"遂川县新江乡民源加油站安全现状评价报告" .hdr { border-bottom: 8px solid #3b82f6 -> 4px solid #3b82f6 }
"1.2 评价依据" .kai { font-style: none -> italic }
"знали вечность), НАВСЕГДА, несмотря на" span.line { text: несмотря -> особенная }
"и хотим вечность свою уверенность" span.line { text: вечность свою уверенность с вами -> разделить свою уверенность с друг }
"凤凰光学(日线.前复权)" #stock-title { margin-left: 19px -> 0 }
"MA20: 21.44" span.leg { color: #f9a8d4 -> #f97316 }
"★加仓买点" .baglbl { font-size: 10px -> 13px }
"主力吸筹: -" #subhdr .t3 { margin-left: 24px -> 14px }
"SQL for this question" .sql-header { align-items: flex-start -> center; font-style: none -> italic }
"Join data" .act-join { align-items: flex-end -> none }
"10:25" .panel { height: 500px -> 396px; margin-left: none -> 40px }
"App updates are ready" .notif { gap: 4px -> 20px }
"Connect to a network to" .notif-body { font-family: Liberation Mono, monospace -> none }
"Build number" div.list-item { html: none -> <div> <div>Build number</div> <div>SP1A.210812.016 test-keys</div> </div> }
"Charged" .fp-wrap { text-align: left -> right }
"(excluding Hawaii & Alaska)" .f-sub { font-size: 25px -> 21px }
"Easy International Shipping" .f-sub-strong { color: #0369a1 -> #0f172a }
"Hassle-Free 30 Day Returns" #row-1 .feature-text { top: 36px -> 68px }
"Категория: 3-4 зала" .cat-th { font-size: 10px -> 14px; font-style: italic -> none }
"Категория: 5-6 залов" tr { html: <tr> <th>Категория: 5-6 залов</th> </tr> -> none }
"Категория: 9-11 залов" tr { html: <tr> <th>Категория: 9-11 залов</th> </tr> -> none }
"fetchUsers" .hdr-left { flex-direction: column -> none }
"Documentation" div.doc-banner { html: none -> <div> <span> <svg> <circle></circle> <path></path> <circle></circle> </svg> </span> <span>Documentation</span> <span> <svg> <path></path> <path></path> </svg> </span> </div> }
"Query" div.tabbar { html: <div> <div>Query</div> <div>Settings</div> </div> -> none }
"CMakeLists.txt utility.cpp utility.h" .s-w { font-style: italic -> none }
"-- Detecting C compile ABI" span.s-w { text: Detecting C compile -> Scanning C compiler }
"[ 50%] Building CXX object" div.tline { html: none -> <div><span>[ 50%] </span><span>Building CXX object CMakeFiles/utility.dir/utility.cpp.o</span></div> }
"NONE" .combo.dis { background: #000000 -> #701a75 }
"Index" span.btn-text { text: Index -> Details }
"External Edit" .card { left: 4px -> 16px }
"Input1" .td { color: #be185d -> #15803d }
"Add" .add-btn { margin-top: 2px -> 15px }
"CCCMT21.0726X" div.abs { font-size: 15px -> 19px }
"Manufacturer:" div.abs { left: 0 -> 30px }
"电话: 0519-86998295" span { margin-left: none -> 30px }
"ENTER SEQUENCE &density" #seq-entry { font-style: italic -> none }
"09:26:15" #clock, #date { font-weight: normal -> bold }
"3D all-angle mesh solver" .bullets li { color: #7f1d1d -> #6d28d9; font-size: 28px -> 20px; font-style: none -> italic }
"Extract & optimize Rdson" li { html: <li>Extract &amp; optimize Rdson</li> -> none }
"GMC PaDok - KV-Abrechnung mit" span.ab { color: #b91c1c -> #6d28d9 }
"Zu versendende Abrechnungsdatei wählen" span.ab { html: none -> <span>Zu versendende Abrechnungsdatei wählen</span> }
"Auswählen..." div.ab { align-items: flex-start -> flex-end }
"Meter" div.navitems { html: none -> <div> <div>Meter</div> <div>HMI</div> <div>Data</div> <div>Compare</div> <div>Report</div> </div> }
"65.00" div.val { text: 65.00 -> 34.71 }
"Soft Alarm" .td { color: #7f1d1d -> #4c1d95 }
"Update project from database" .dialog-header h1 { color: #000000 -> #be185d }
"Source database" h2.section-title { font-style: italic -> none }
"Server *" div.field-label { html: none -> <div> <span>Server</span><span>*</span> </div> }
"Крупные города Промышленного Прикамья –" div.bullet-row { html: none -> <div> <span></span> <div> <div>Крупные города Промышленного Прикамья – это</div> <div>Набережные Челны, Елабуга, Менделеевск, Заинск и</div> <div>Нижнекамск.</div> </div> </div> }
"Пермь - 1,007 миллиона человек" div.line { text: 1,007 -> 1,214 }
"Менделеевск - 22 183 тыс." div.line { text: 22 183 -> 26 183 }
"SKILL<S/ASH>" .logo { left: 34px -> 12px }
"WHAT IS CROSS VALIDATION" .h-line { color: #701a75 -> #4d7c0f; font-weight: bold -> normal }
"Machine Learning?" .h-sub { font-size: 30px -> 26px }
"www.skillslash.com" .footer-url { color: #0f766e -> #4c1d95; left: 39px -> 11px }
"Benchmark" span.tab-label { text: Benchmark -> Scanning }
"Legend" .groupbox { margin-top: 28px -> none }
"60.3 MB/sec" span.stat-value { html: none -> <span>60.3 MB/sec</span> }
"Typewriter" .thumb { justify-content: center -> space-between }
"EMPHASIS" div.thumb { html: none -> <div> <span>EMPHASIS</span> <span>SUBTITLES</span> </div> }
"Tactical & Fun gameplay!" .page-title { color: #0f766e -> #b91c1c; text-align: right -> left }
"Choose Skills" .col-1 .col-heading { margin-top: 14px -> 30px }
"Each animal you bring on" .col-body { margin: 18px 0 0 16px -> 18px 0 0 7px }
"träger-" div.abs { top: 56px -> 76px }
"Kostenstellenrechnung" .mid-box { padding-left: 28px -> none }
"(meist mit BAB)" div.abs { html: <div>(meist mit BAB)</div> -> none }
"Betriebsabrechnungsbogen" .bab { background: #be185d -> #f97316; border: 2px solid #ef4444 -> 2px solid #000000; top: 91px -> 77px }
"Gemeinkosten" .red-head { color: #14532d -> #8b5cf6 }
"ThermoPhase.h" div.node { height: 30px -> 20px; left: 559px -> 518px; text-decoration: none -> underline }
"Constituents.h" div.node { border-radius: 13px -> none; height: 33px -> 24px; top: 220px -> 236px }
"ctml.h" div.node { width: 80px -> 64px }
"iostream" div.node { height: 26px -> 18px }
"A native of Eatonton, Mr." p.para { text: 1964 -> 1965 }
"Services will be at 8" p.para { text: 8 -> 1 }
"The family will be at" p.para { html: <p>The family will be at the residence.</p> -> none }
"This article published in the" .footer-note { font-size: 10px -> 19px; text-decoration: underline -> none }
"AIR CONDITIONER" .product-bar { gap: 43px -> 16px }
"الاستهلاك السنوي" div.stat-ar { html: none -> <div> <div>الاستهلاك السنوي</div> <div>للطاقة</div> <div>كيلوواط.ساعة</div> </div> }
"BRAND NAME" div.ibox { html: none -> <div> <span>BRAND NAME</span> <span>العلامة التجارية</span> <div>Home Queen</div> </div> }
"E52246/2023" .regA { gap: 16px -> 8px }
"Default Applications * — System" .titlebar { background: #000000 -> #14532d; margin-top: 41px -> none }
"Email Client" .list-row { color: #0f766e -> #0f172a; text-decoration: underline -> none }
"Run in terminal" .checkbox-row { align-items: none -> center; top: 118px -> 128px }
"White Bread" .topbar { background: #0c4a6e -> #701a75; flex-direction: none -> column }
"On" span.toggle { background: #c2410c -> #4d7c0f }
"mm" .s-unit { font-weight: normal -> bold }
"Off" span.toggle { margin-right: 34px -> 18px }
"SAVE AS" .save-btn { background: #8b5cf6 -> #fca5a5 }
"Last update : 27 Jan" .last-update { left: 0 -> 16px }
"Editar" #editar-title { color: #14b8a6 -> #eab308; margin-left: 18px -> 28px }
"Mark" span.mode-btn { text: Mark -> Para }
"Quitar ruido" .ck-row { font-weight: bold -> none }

-----

WHAT THIS TASK INVOLVES: From the listing above, repeat exactly the lines starting at the line that includes "#0f766e -> #4c1d95;" and ending at the line that includes "-> <div> <div>الاستهلاك", with nothing outside that span.

WRITTEN ANSWER:
"www.skillslash.com" .footer-url { color: #0f766e -> #4c1d95; left: 39px -> 11px }
"Benchmark" span.tab-label { text: Benchmark -> Scanning }
"Legend" .groupbox { margin-top: 28px -> none }
"60.3 MB/sec" span.stat-value { html: none -> <span>60.3 MB/sec</span> }
"Typewriter" .thumb { justify-content: center -> space-between }
"EMPHASIS" div.thumb { html: none -> <div> <span>EMPHASIS</span> <span>SUBTITLES</span> </div> }
"Tactical & Fun gameplay!" .page-title { color: #0f766e -> #b91c1c; text-align: right -> left }
"Choose Skills" .col-1 .col-heading { margin-top: 14px -> 30px }
"Each animal you bring on" .col-body { margin: 18px 0 0 16px -> 18px 0 0 7px }
"träger-" div.abs { top: 56px -> 76px }
"Kostenstellenrechnung" .mid-box { padding-left: 28px -> none }
"(meist mit BAB)" div.abs { html: <div>(meist mit BAB)</div> -> none }
"Betriebsabrechnungsbogen" .bab { background: #be185d -> #f97316; border: 2px solid #ef4444 -> 2px solid #000000; top: 91px -> 77px }
"Gemeinkosten" .red-head { color: #14532d -> #8b5cf6 }
"ThermoPhase.h" div.node { height: 30px -> 20px; left: 559px -> 518px; text-decoration: none -> underline }
"Constituents.h" div.node { border-radius: 13px -> none; height: 33px -> 24px; top: 220px -> 236px }
"ctml.h" div.node { width: 80px -> 64px }
"iostream" div.node { height: 26px -> 18px }
"A native of Eatonton, Mr." p.para { text: 1964 -> 1965 }
"Services will be at 8" p.para { text: 8 -> 1 }
"The family will be at" p.para { html: <p>The family will be at the residence.</p> -> none }
"This article published in the" .footer-note { font-size: 10px -> 19px; text-decoration: underline -> none }
"AIR CONDITIONER" .product-bar { gap: 43px -> 16px }
"الاستهلاك السنوي" div.stat-ar { html: none -> <div> <div>الاستهلاك السنوي</div> <div>للطاقة</div> <div>كيلوواط.ساعة</div> </div> }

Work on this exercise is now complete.